Contributions to powerful gun lobby group the National Rifle Association (NRA) increased significantly last month in the wake of a mass shooting at a Florida high school.
Reports from the Federal Election Commission show donations to the NRA’s Political Victory Fund tripled from January to February. On 14 February, a shooter armed with an AR-15 rifle killed 17 people at Marjory Stoneman Douglas High School in Parkland, Florida.
The data indicates that as student survivors of the shooting began mobilising a mass movement calling for stricter gun control laws, gun advocates took action in a different way.
In January, the NRA collected almost $248,000 (176,800)in individual contributions.

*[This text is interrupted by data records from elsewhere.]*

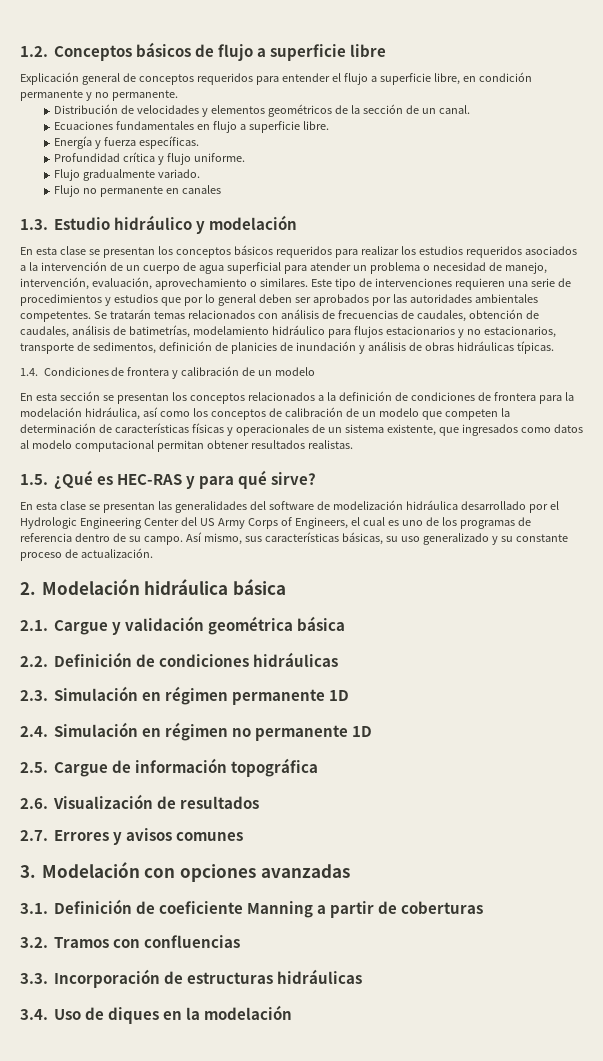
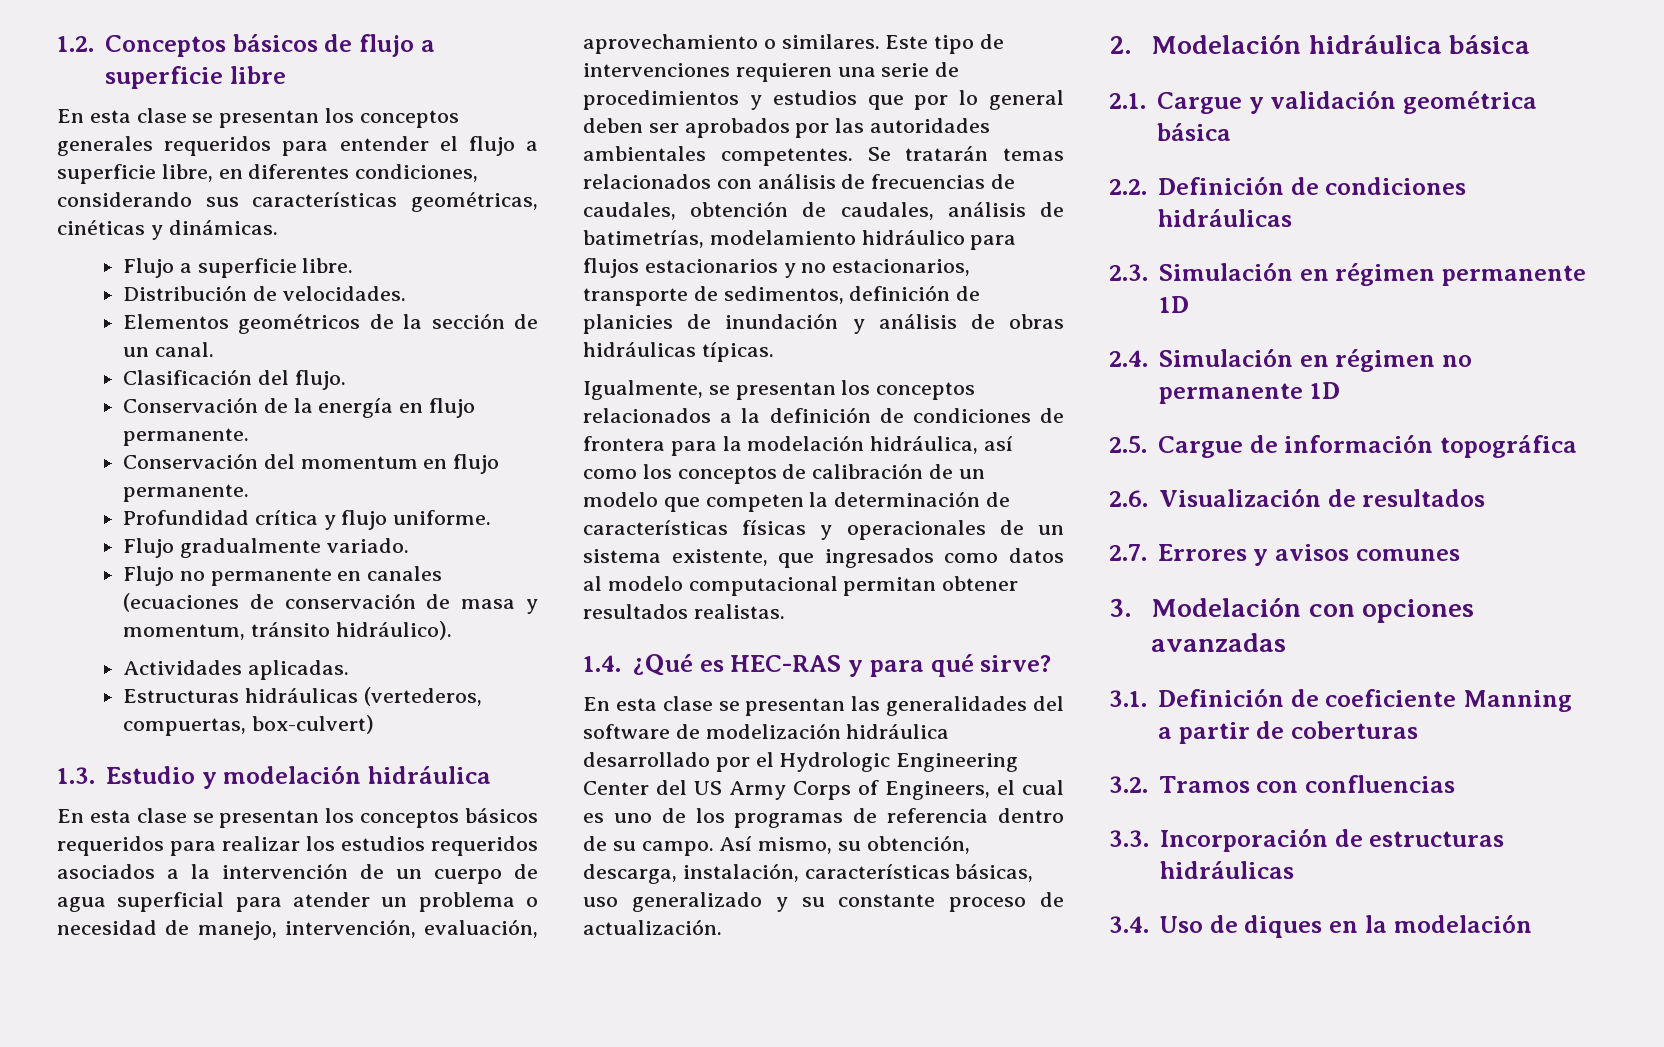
- Explicación general de conceptos requeridos para entender el flujo a superficie libre, en condición permanente y no permanente.
+ En esta clase se presentan los conceptos generales requeridos para entender el flujo a superficie libre, en diferentes condiciones, considerando sus características geométricas, cinéticas y dinámicas.
+ Flujo a superficie libre.
- Distribución de velocidades y elementos geométricos de la sección de un canal.
+ Distribución de velocidades.
+ Elementos geométricos de la sección de un canal.
- Ecuaciones fundamentales en flujo a superficie libre.
- Energía y fuerza específicas.
+ Clasificación del flujo.
+ Conservación de la energía en flujo permanente.
+ Conservación del momentum en flujo permanente.
- Flujo no permanente en canales
+ Flujo no permanente en canales (ecuaciones de conservación de masa y momentum, tránsito hidráulico).
+ Actividades aplicadas.
+ Estructuras hidráulicas (vertederos, compuertas, box-culvert)
- 1.3. Estudio hidráulico y modelación
+ 1.3. Estudio y modelación hidráulica
- 1.4. Condiciones de frontera y calibración de un modelo
- En esta sección se presentan los conceptos relacionados a la definición de condiciones de frontera para la modelación hidráulica, así como los conceptos de calibración de un modelo que competen la determinación de características físicas y operacionales de un sistema existente, que ingresados como datos al modelo computacional permitan obtener resultados realistas.
+ Igualmente, se presentan los conceptos relacionados a la definición de condiciones de frontera para la modelación hidráulica, así como los conceptos de calibración de un modelo que competen la determinación de características físicas y operacionales de un sistema existente, que ingresados como datos al modelo computacional permitan obtener resultados realistas.
- 1.5. ¿Qué es HEC-RAS y para qué sirve?
+ 1.4. ¿Qué es HEC-RAS y para qué sirve?
- Así mismo, sus características básicas, su uso generalizado y su constante proceso de actualización.
+ Así mismo, su obtención, descarga, instalación, características básicas, uso generalizado y su constante proceso de actualización.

In February, the gun-rights lobbying group received more than $779,000 (555,000).
The Political Victory Fund contributes money to gun rights-friendly candidates that the NRA has endorsed.
The nonpartisan Center for Responsive Politics, which tracks political spending, tracked donations of $200 or more by individuals in the days before and after the Parkland shooting.

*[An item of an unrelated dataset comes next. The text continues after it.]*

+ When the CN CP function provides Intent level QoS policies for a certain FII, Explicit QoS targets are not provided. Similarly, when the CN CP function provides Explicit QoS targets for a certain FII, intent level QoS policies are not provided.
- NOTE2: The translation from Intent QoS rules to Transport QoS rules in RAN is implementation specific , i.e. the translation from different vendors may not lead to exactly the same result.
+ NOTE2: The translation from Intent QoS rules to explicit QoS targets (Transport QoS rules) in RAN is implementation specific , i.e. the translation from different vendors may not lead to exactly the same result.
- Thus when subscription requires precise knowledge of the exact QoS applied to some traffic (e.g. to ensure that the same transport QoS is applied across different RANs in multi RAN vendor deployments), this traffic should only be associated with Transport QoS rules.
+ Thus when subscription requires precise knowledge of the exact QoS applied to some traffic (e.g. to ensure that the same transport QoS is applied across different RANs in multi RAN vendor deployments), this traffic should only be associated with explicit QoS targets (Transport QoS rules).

In the two weeks following the attack on 14 February, such donations to the NRA doubled from the previous two weeks.
The centre also found that the number of people contributing in the seven days after the shooting increased by almost 500 per cent from the week before.
Last month after the shooting, two gun control groups, Everytown for Gun Safety and Moms Demand Action for Gun Sense in America, spent $230,000 (164,000) on a massive New York Times advert listing the names and telephone numbers of 276 members of Congress who take NRA money but refuse to take action to pass gun safety legislation.